TASK DETAILS: What lines below mention the word "Right"? Copy each one.
EXTRACTED RECORDS START
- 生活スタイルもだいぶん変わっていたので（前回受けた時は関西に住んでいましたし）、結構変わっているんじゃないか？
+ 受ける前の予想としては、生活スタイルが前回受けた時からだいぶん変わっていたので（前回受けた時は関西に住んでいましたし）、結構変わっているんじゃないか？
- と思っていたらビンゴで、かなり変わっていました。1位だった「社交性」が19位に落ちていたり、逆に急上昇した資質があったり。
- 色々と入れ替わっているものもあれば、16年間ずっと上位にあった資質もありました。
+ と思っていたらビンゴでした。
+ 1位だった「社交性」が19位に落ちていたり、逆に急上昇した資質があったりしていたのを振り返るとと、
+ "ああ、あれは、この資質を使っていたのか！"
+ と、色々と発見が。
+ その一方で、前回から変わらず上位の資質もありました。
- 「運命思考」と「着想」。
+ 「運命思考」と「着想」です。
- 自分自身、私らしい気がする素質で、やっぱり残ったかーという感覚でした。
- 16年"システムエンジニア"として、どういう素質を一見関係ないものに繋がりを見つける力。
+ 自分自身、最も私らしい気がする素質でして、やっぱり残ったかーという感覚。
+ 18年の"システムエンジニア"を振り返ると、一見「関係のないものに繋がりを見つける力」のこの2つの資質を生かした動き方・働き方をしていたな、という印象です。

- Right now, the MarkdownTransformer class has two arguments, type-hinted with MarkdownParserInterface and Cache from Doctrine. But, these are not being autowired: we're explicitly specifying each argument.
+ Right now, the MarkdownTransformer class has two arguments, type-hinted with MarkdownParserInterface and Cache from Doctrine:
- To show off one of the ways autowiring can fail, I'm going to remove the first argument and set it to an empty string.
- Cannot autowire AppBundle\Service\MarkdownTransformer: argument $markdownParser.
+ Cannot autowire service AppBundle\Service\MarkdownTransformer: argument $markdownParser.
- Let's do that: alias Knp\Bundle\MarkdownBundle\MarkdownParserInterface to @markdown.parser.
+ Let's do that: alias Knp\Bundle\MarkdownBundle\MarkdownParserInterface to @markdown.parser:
EXTRACTED RECORDS END
ANSWER SECTION:
- Right now, the MarkdownTransformer class has two arguments, type-hinted with MarkdownParserInterface and Cache from Doctrine. But, these are not being autowired: we're explicitly specifying each argument.
+ Right now, the MarkdownTransformer class has two arguments, type-hinted with MarkdownParserInterface and Cache from Doctrine:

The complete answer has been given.